> [EXERCISE OBJECTIVE] Apart from the images, every record here needs to be copied exactly.

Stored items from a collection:
# # # #

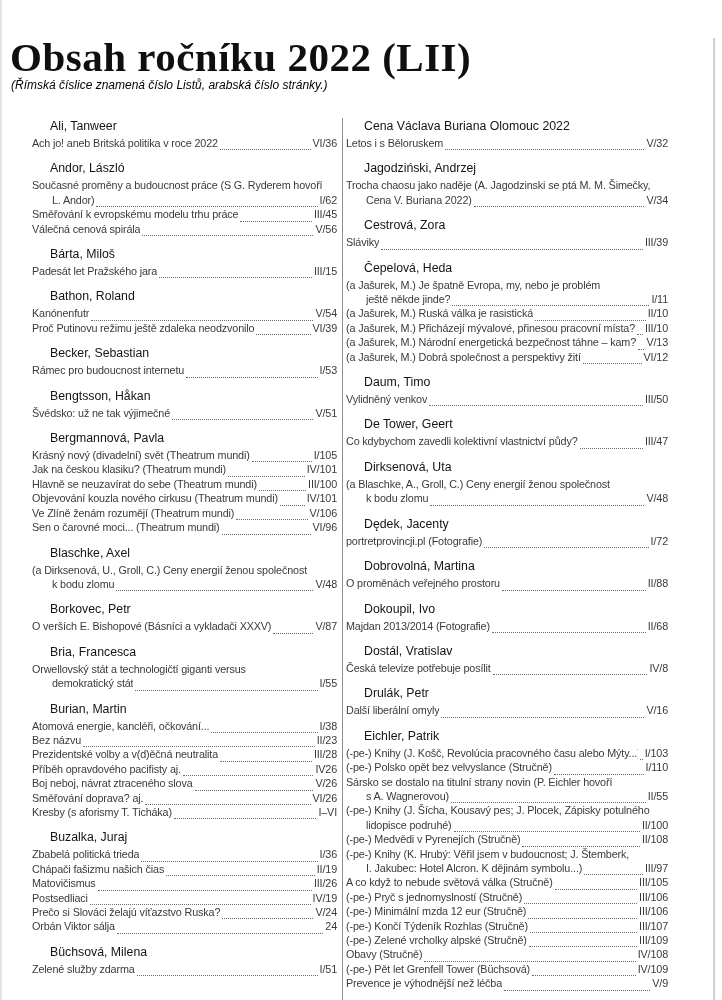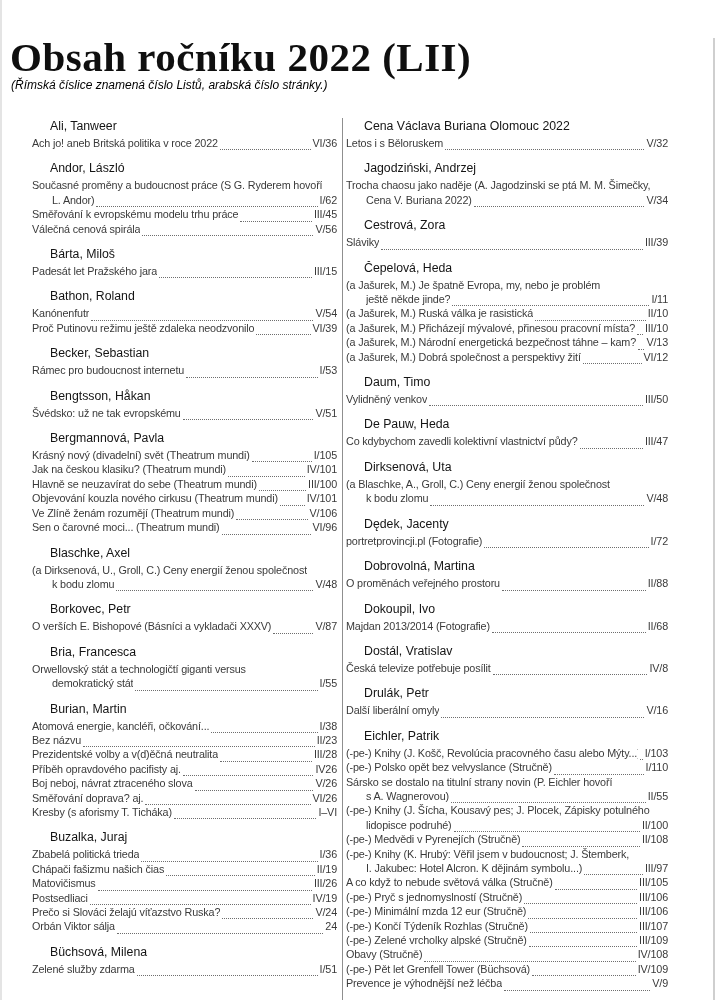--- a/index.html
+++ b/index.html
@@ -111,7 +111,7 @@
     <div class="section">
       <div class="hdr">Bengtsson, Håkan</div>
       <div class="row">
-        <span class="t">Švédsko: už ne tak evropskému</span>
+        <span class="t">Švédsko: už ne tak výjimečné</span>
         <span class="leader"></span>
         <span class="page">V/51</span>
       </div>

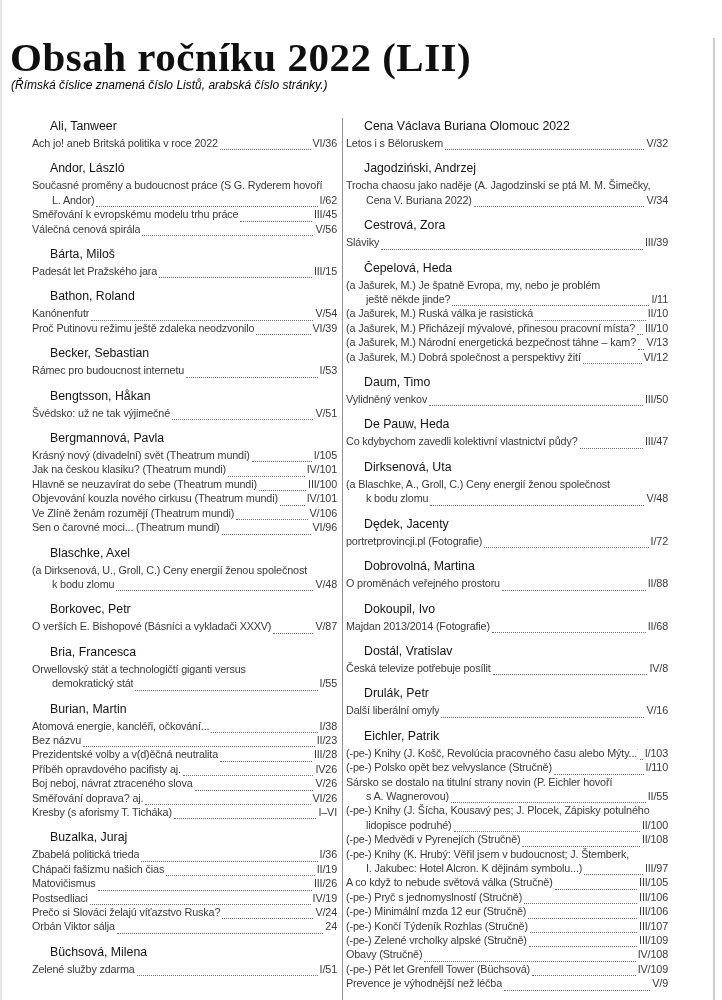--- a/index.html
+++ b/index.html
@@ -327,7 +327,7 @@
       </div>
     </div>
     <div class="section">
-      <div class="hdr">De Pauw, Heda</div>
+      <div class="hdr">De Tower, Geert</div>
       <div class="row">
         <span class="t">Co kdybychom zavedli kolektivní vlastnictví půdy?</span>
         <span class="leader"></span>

# # # #

> [EXPECTED ANSWER]
--- a/index.html
+++ b/index.html
@@ -111,7 +111,7 @@
     <div class="section">
       <div class="hdr">Bengtsson, Håkan</div>
       <div class="row">
-        <span class="t">Švédsko: už ne tak evropskému</span>
+        <span class="t">Švédsko: už ne tak výjimečné</span>
         <span class="leader"></span>
         <span class="page">V/51</span>
       </div>

--- a/index.html
+++ b/index.html
@@ -327,7 +327,7 @@
       </div>
     </div>
     <div class="section">
-      <div class="hdr">De Pauw, Heda</div>
+      <div class="hdr">De Tower, Geert</div>
       <div class="row">
         <span class="t">Co kdybychom zavedli kolektivní vlastnictví půdy?</span>
         <span class="leader"></span>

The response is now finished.